Skiles Postgame comments 4:53 min 746kb WMA format


----------



## yodurk (Sep 4, 2002)

Not sure what you guys are discussing, but thought I'd chime in by expressing my enthusiasm over this win. 

We needed this one bad...4-5 just feels so much better than 3-6 would feel. Plus we needed our first road win of the season as a confidence booster. This was a nice win in alot ways. We're starting out the games better...Sweets has found a place in the starting lineup...Luol Deng continues to find his groove. My only real gripe about this game is that Ben Gordon continues to fall flat. Ben shows us some incredible moves sometimes and does it with mega quickness, but for whatever reason just isn't getting his shot to fall. He needs to utilize some of those screens and get to the hoop, like Kirk and Duhon have been doing. He has such strength and explosiveness, I know he has it in him. Sophomore slump, perhaps?

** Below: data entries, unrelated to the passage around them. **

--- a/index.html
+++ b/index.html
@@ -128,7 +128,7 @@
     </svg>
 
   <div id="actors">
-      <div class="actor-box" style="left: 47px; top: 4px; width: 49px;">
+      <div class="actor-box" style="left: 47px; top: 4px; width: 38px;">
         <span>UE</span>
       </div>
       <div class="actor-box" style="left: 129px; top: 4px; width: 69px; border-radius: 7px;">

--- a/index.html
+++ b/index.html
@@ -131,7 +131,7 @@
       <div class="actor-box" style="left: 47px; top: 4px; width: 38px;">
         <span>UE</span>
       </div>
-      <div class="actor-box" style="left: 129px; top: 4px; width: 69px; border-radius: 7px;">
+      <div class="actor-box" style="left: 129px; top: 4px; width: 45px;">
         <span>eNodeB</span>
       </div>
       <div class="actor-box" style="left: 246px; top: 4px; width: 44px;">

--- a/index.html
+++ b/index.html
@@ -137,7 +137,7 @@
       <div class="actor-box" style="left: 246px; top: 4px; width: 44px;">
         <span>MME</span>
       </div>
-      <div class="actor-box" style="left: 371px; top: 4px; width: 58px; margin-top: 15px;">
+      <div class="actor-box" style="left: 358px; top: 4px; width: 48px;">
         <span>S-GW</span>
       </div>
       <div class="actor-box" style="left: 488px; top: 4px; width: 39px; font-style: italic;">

In all, I feel pretty good about the Bulls after this win, and it has some redeeming qualities after blowing 2 winnable games versus Seattle and Portland. Just one year ago, we were 0-9...now we're 4-5. It's alot better start. My goal of 43 wins for this team is well within reach.


----------



## spongyfungy (Oct 22, 2003)

Do you believe in clutch? 

how about confidence in your star to take the final shot? Does taking the shot early undercut that confidence? 

If anyone in the league is qualified to take a buzzer beater, it's Kobe, no?


----------



## The Truth (Jul 22, 2002)

spongyfungy said:


> Do you believe in clutch?
> 
> how about confidence in your star to take the final shot? Does taking the shot early undercut that confidence?
> 
> If anyone in the league is qualified to take a buzzer beater, it's Kobe, no?

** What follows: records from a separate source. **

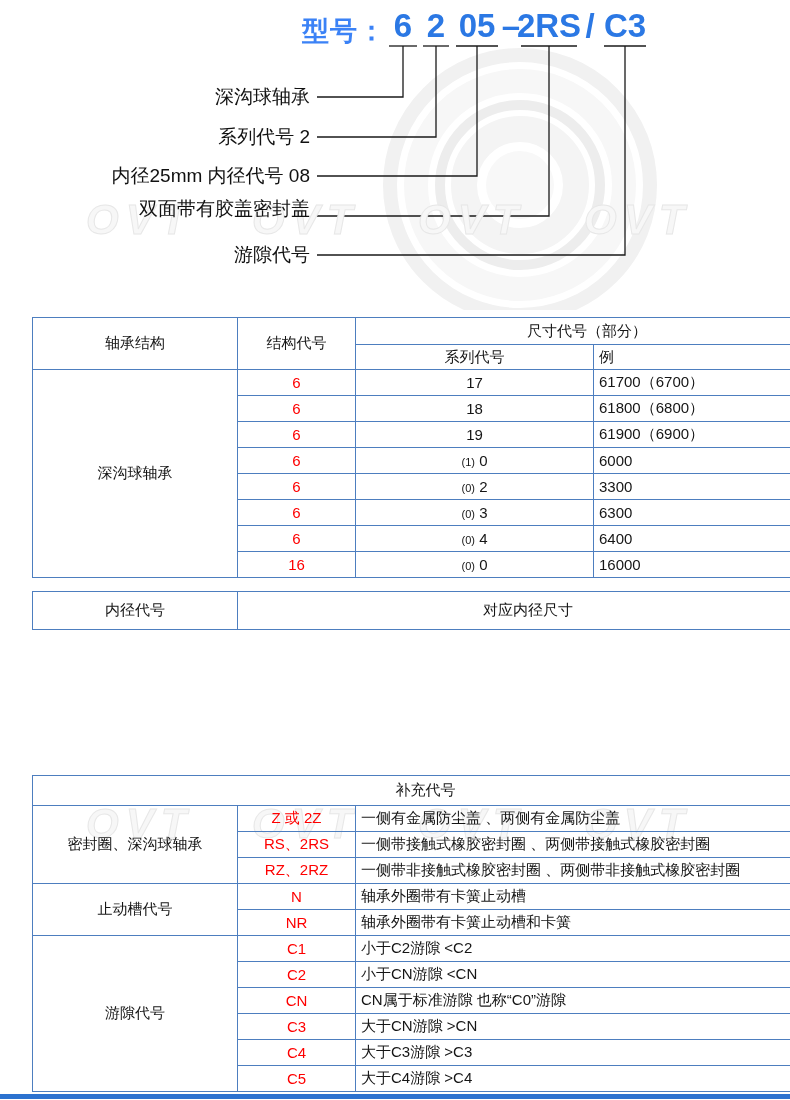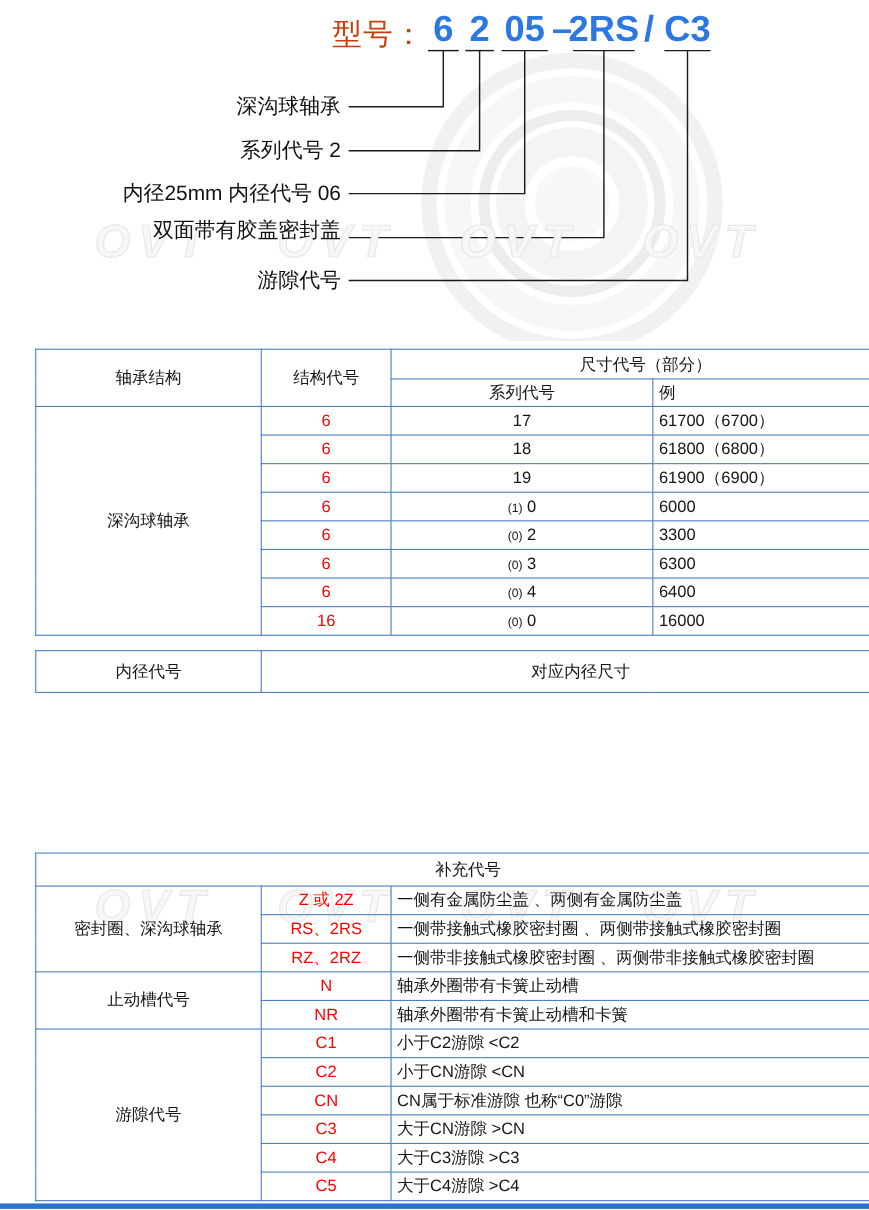--- a/index.html
+++ b/index.html
@@ -17,7 +17,7 @@
   
   #connector-svg{position:absolute;left:0;top:0;width:790px;height:310px;}
   .model-prefix{
-    position:absolute;top:13px;right:404px;font-size:27px;font-weight:400;color:#c2410c;
+    position:absolute;top:13px;right:404px;font-size:27px;font-weight:700;color:#3b82f6;
     white-space:nowrap;letter-spacing:1px;
   }
   .model-part{

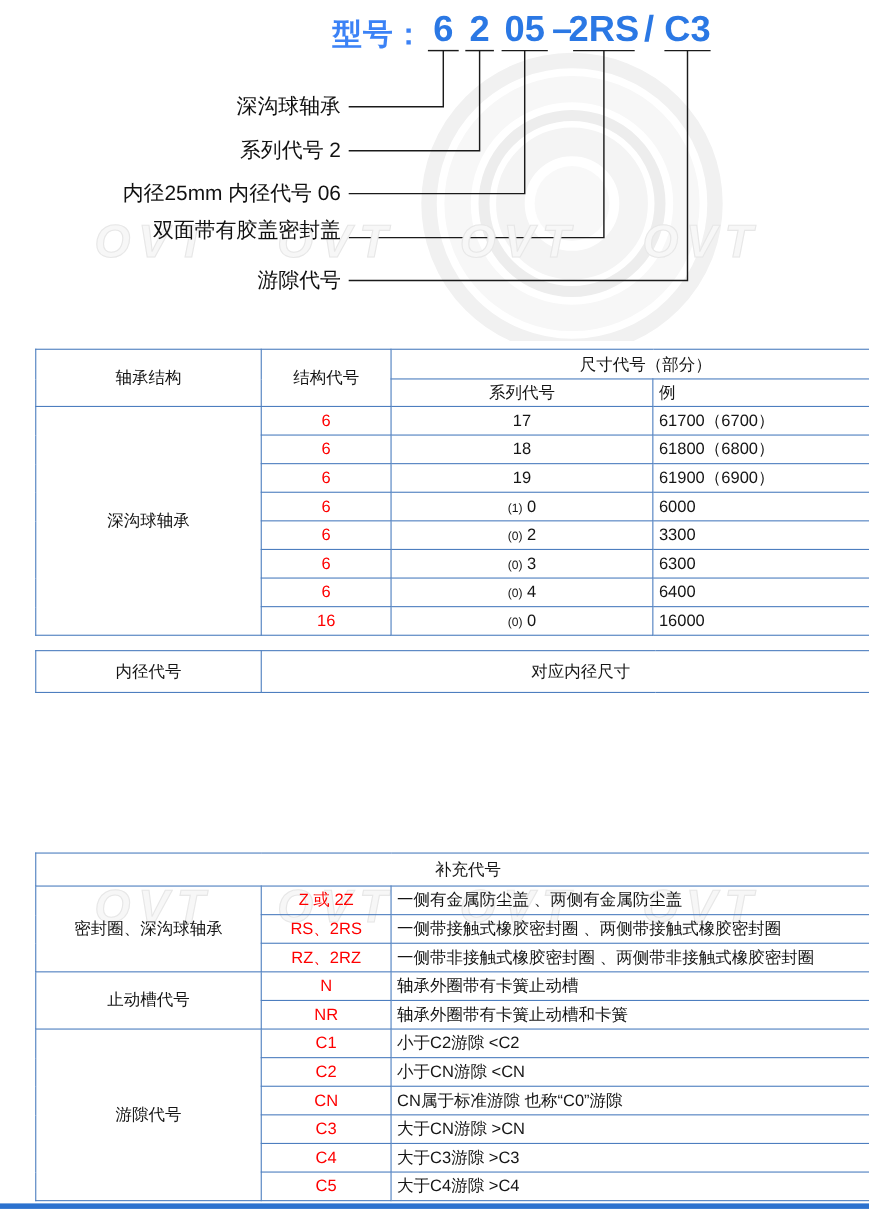--- a/index.html
+++ b/index.html
@@ -110,7 +110,7 @@
   <div id="callout-labels">
       <div class="callout-label" style="top: 97px;">深沟球轴承</div>
       <div class="callout-label" style="top: 137px;">系列代号 2</div>
-      <div class="callout-label" style="top: 176px;">内径25mm 内径代号 06</div>
+      <div class="callout-label" style="top: 176px;">内径25mm 内径代号 08</div>
       <div class="callout-label" style="top: 209px;">双面带有胶盖密封盖</div>
       <div class="callout-label" style="top: 255px;">游隙代号</div>
     </div>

Players (even Kobe) miss far more game winning shots than they make. That's why you give them more than one chance (when you are down). The team that is losing does not get the luxury of waiting for the final shot. They have to get the best shot possible as quickly as they can.

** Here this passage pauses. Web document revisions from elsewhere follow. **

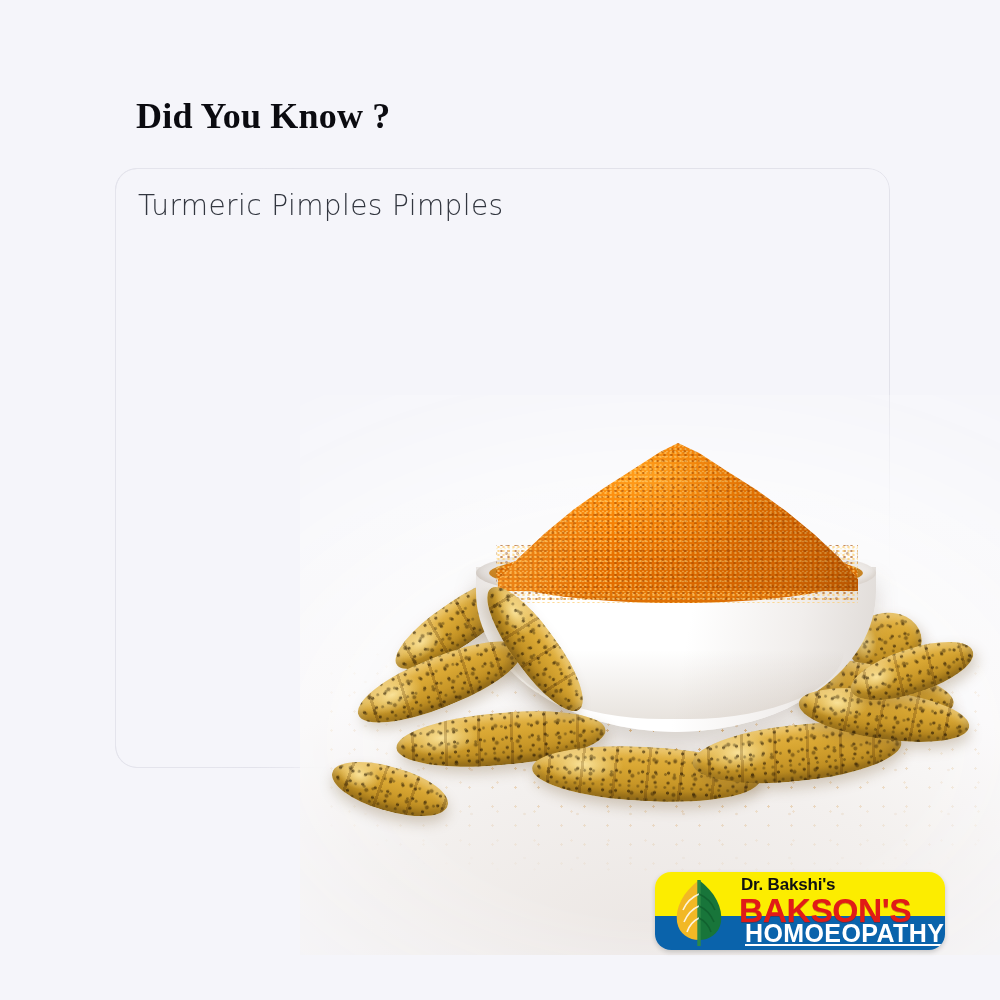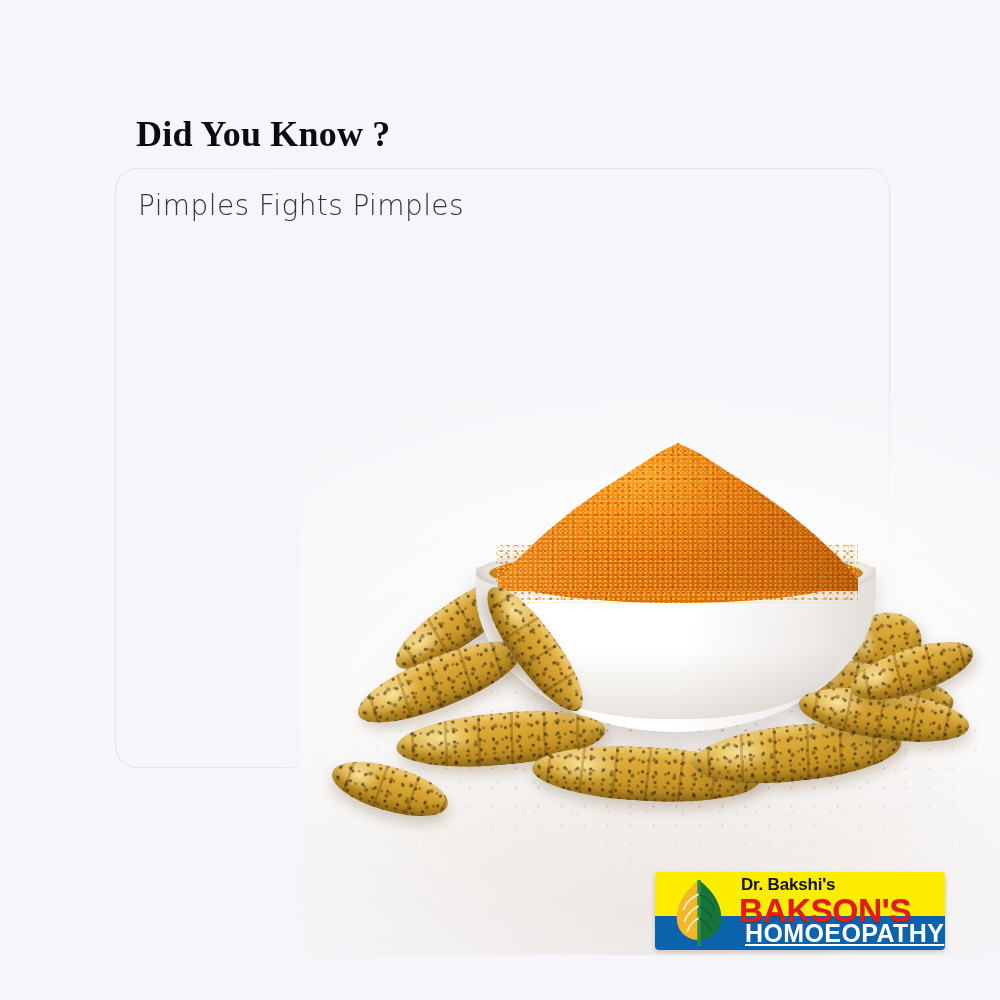--- a/index.html
+++ b/index.html
@@ -15,7 +15,7 @@
 
   
   .headline {
-    position:absolute; left:136px; top:113px;
+    position:absolute; left:136px; top:95px;
     font-family:"Liberation Serif", serif;
     font-weight:bold;
     font-size:36px;

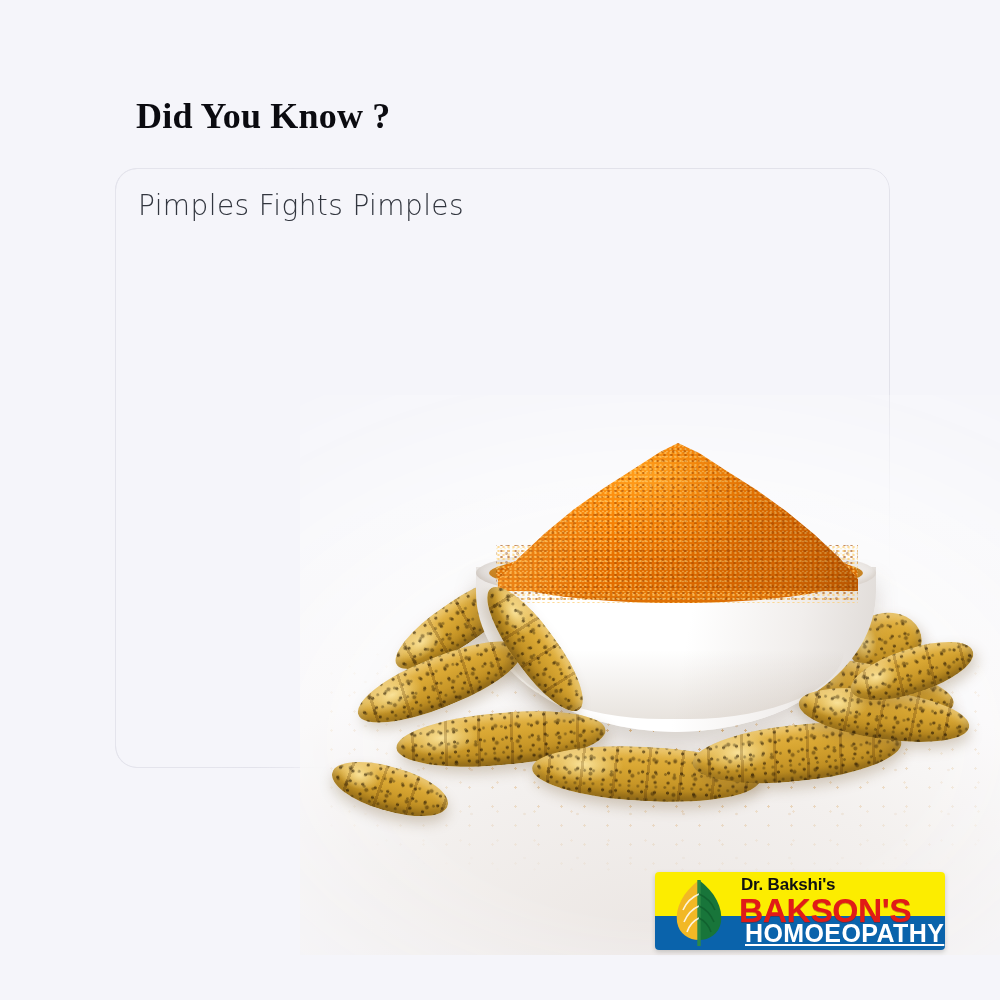--- a/index.html
+++ b/index.html
@@ -226,7 +226,7 @@
   <div class="card"></div>
   <div class="card-l"></div>
 
-  <div class="card-sub">Pimples Fights Pimples</div>
+  <div class="card-sub">Turmeric Pimples Pimples</div>
 
   <div class="photo">
     <div class="photo-bg"></div>

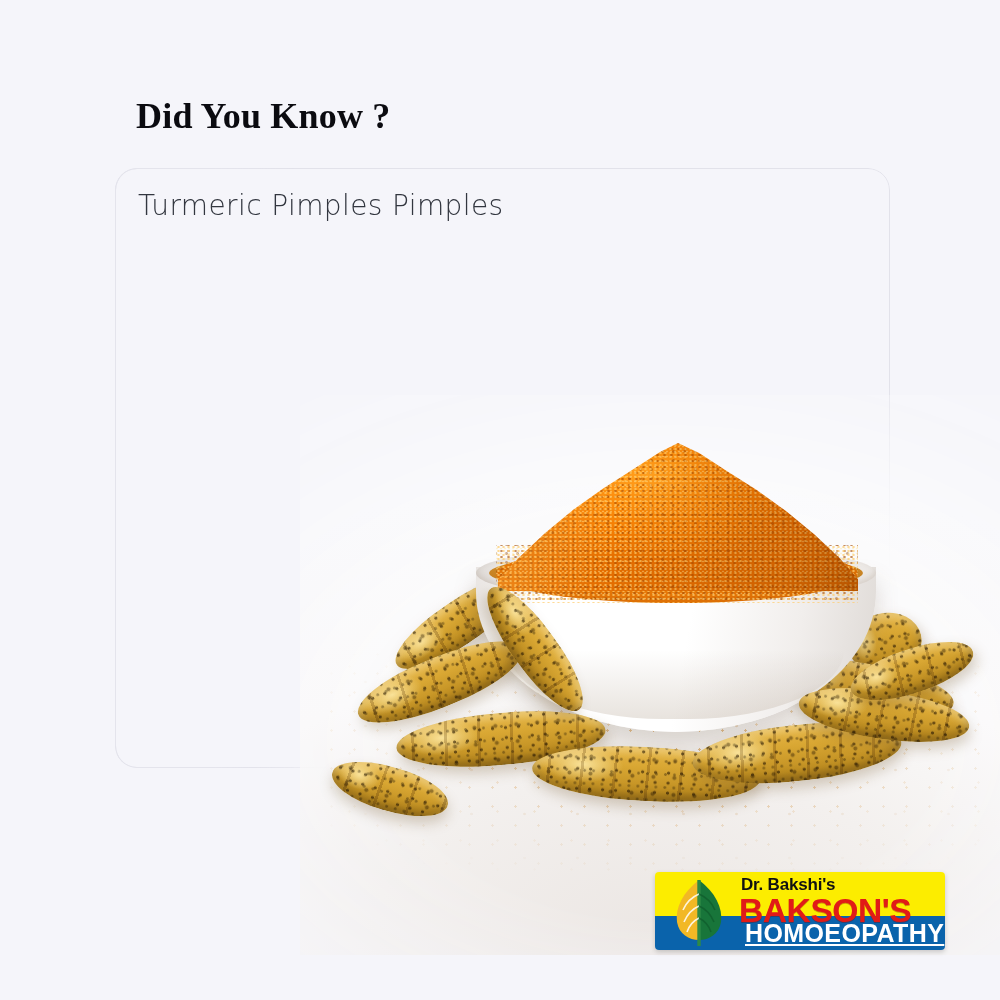--- a/index.html
+++ b/index.html
@@ -184,7 +184,7 @@
   .logo{
     position:absolute; left:655px; top:872px;
     width:290px; height:78px;
-    border-radius:4px;
+    border-radius:16px;
     overflow:hidden;
     box-shadow:0 2px 5px rgba(0,0,0,.18);
   }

Seriously guys, ask a coach. This is basketball 101.


----------



## darlets (Jul 31, 2002)

yodurk said:


> Not sure what you guys are discussing, but thought I'd chime in by expressing my enthusiasm over this win.
> 
> We needed this one bad...4-5 just feels so much better than 3-6 would feel. Plus we needed our first road win of the season as a confidence booster. This was a nice win in alot ways. We're starting out the games better...Sweets has found a place in the starting lineup...Luol Deng continues to find his groove. My only real gripe about this game is that Ben Gordon continues to fall flat. Ben shows us some incredible moves sometimes and does it with mega quickness, but for whatever reason just isn't getting his shot to fall. He needs to utilize some of those screens and get to the hoop, like Kirk and Duhon have been doing. He has such strength and explosiveness, I know he has it in him. Sophomore slump, perhaps?
> 
> In all, I feel pretty good about the Bulls after this win, and it has some redeeming qualities after blowing 2 winnable games versus Seattle and Portland. Just one year ago, we were 0-9...now we're 4-5. It's alot better start. My goal of 43 wins for this team is well within reach.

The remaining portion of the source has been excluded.